(Content revision data)
'''
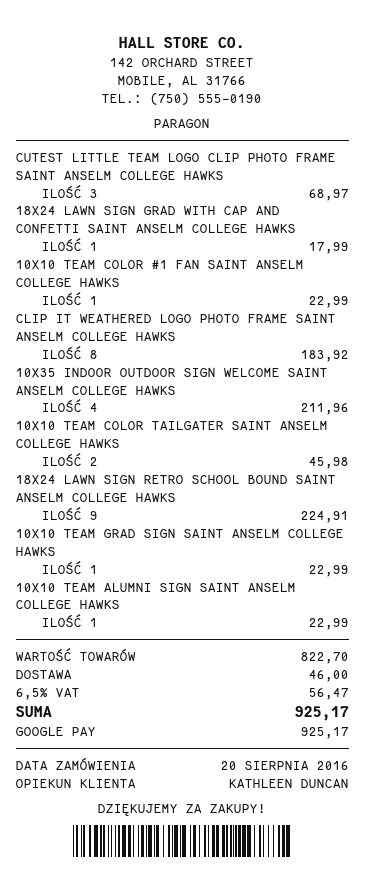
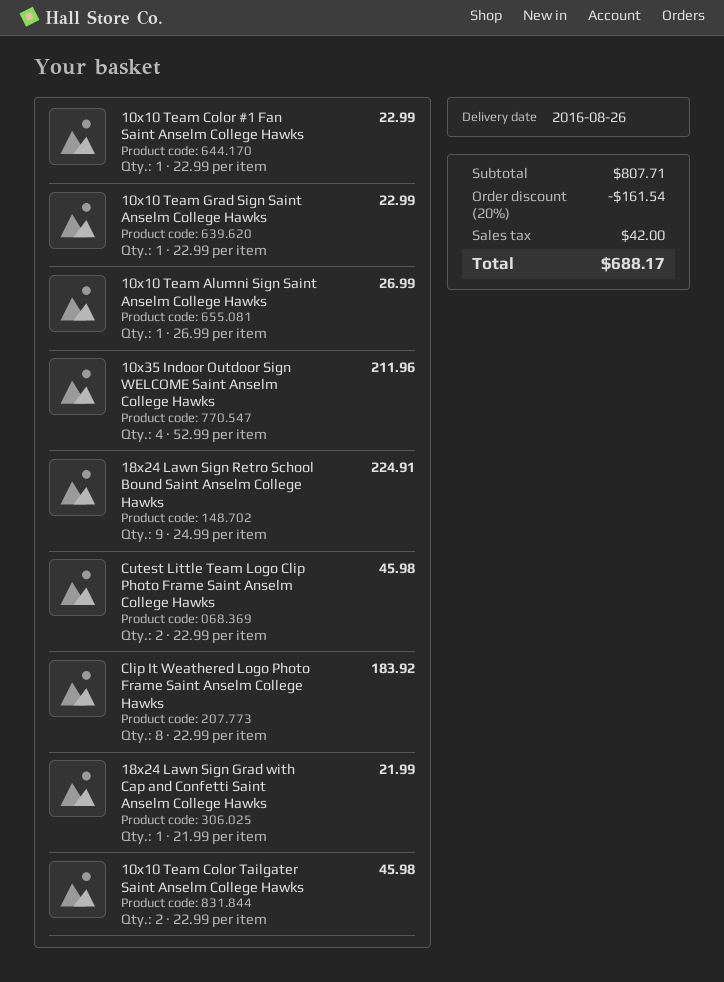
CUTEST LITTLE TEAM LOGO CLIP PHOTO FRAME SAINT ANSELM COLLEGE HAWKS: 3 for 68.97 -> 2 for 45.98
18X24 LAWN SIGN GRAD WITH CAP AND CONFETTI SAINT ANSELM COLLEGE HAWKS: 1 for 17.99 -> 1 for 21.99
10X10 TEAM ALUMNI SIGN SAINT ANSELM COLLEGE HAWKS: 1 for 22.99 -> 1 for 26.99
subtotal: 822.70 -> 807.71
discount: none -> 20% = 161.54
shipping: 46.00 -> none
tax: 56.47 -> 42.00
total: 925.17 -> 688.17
'''
- [Action item]: Every line holding the string "SIGN" should be copied here, so please find those lines in the data.

- [Response to the task]:
18X24 LAWN SIGN GRAD WITH CAP AND CONFETTI SAINT ANSELM COLLEGE HAWKS: 1 for 17.99 -> 1 for 21.99
10X10 TEAM ALUMNI SIGN SAINT ANSELM COLLEGE HAWKS: 1 for 22.99 -> 1 for 26.99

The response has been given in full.